►

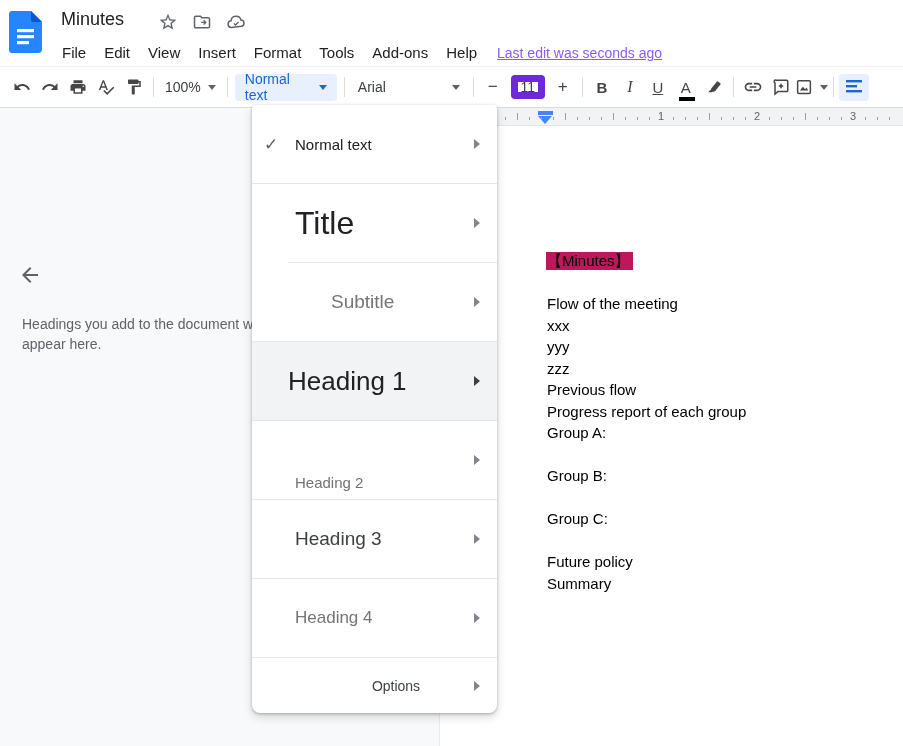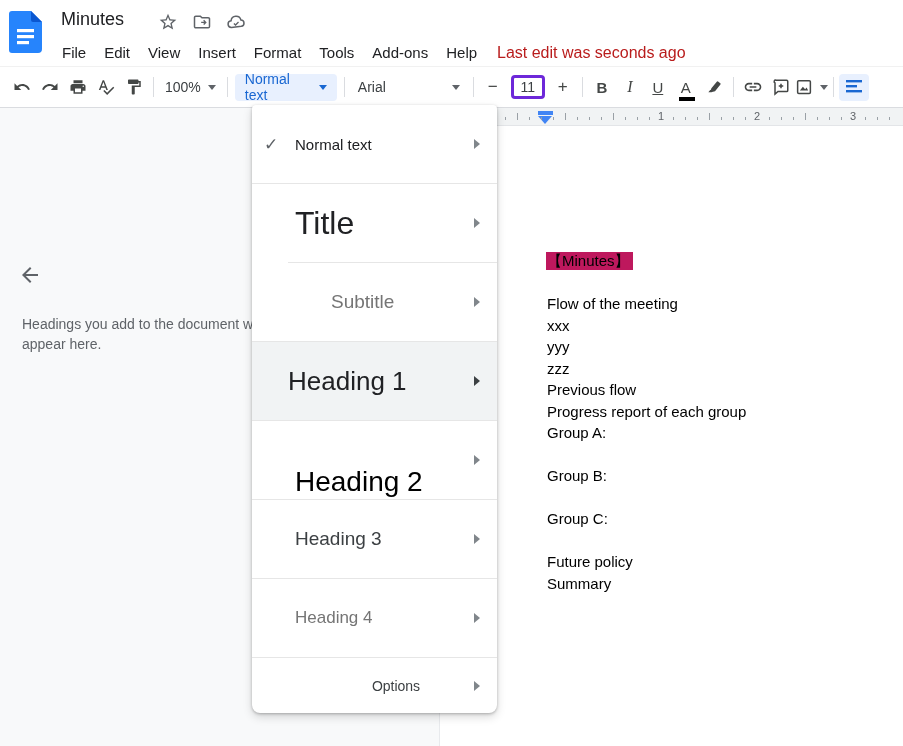--- a/index.html
+++ b/index.html
@@ -10,39 +10,39 @@
   
   .header { position:absolute; left:0; top:0; width:903px; height:66px; background:#fff; }
   .docs-logo { position:absolute; left:9px; top:11px; width:33px; height:42px; }
   .doc-title { position:absolute; left:61px; top:9px; font-size:18px; color:#202124; }
   .title-icon { position:absolute; top:12px; width:20px; height:20px; color:#5f6368; }
   .icon-star   { left:158px; }
   .icon-folder { left:192px; }
   .icon-cloud  { left:226px; }
   .menu-bar { position:absolute; left:53px; top:41px; height:24px; display:flex; align-items:center; }
   .menu-item { padding:0 9px; font-size:15px; color:#202124; line-height:24px; cursor:default; }
-  .last-edit { position:absolute; left:497px; top:41px; font-size:16px; color:#b91c1c;
-               line-height:24px; }
+  .last-edit { position:absolute; left:497px; top:41px; font-size:14px; color:#8b5cf6;
+               text-decoration:underline; line-height:24px; }
 
   
   .toolbar { position:absolute; left:0; top:66px; width:903px; height:42px; background:#fff;
              border-top:1px solid #f1f1f1; border-bottom:1px solid #dadce0;
              display:flex; align-items:center; padding-left:8px; }
   .tbtn { height:28px; min-width:28px; display:flex; align-items:center; justify-content:center;
           border-radius:4px; color:#444746; flex:none; }
   .tbtn svg { display:block; }
   .tsep { width:1px; height:20px; background:#dadce0; margin:0 5px; flex:none; }
   .caret { width:0; height:0; border-left:4px solid transparent; border-right:4px solid transparent;
            border-top:5px solid #5f6368; display:inline-block; margin-left:7px; }
   .zoom-btn { padding:0 6px; font-size:14px; color:#3c4043; }
   .chip-style { background:#e8f0fe; color:#1967d2; font-size:14px; padding:0 10px; height:27px;
                 border-radius:4px; margin:0 2px; width:102px; justify-content:space-between; }
   .chip-style .caret { border-top-color:#1967d2; }
   .font-btn { width:118px; padding:0 8px; font-size:14px; color:#3c4043; justify-content:space-between; }
-  .size-box { width:34px; height:24px; border:3px solid #6d28d9; border-radius:4px; font-size:14px;
+  .size-box { width:34px; height:24px; border:7px solid #6d28d9; border-radius:4px; font-size:14px;
               color:#3c4043; display:flex; align-items:center; justify-content:center; margin:0 4px; flex:none; }
   .pm { font-size:17px; color:#444746; width:24px; }
   .fmt-letter { font-size:15px; color:#444746; }
   .b-label { font-weight:bold; }
   .i-label { font-style:italic; font-family:"Liberation Serif", serif; font-size:16px; }
   .u-label { text-decoration:underline; }
   .a-color { position:relative; font-size:15px; color:#444746; }
   .a-color .bar { position:absolute; left:-2px; bottom:-5px; width:16px; height:4px; background:#000; }
   .chip-align { background:#e8f0fe; width:30px; height:27px; border-radius:4px; flex:none; }
 
@@ -303,21 +303,21 @@
       </div>
       <div class="sm-item" style="height: 79px; margin-left: 36px;">
         <span class="sm-label" style="font-size: 19px; color: rgb(117, 117, 117);">Subtitle</span>
         <span class="sm-arrow"></span>
       </div>
       <div class="sm-item selected" style="height: 79px;">
         <span class="sm-label" style="font-size: 26px; color: rgb(32, 33, 36); margin-left: 36px;">Heading 1</span>
         <span class="sm-arrow"></span>
       </div>
       <div class="sm-item" style="height: 79px;">
-        <span class="sm-label" style="font-size: 28px; color: #000000; margin-top: 44px;">Heading 2</span>
+        <span class="sm-label" style="font-size: 15px; color: #737373; margin-top: 44px;">Heading 2</span>
         <span class="sm-arrow"></span>
       </div>
       <div class="sm-item" style="height: 79px;">
         <span class="sm-label" style="font-size: 19px; color: rgb(60, 64, 67);">Heading 3</span>
         <span class="sm-arrow"></span>
       </div>
       <div class="sm-item" style="height: 79px;">
         <span class="sm-label" style="font-size: 17px; color: rgb(117, 117, 117);">Heading 4</span>
         <span class="sm-arrow"></span>
       </div>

◄

— Problem description —
Retype exactly, and only, the lines above from the one where "width:1px; height:20px; background:#dadce0;" occurs up to and including the one where "-303,21 +303,21 @@" occurs.

— Exercise response —
   .tsep { width:1px; height:20px; background:#dadce0; margin:0 5px; flex:none; }
   .caret { width:0; height:0; border-left:4px solid transparent; border-right:4px solid transparent;
            border-top:5px solid #5f6368; display:inline-block; margin-left:7px; }
   .zoom-btn { padding:0 6px; font-size:14px; color:#3c4043; }
   .chip-style { background:#e8f0fe; color:#1967d2; font-size:14px; padding:0 10px; height:27px;
                 border-radius:4px; margin:0 2px; width:102px; justify-content:space-between; }
   .chip-style .caret { border-top-color:#1967d2; }
   .font-btn { width:118px; padding:0 8px; font-size:14px; color:#3c4043; justify-content:space-between; }
-  .size-box { width:34px; height:24px; border:3px solid #6d28d9; border-radius:4px; font-size:14px;
+  .size-box { width:34px; height:24px; border:7px solid #6d28d9; border-radius:4px; font-size:14px;
               color:#3c4043; display:flex; align-items:center; justify-content:center; margin:0 4px; flex:none; }
   .pm { font-size:17px; color:#444746; width:24px; }
   .fmt-letter { font-size:15px; color:#444746; }
   .b-label { font-weight:bold; }
   .i-label { font-style:italic; font-family:"Liberation Serif", serif; font-size:16px; }
   .u-label { text-decoration:underline; }
   .a-color { position:relative; font-size:15px; color:#444746; }
   .a-color .bar { position:absolute; left:-2px; bottom:-5px; width:16px; height:4px; background:#000; }
   .chip-align { background:#e8f0fe; width:30px; height:27px; border-radius:4px; flex:none; }
 
@@ -303,21 +303,21 @@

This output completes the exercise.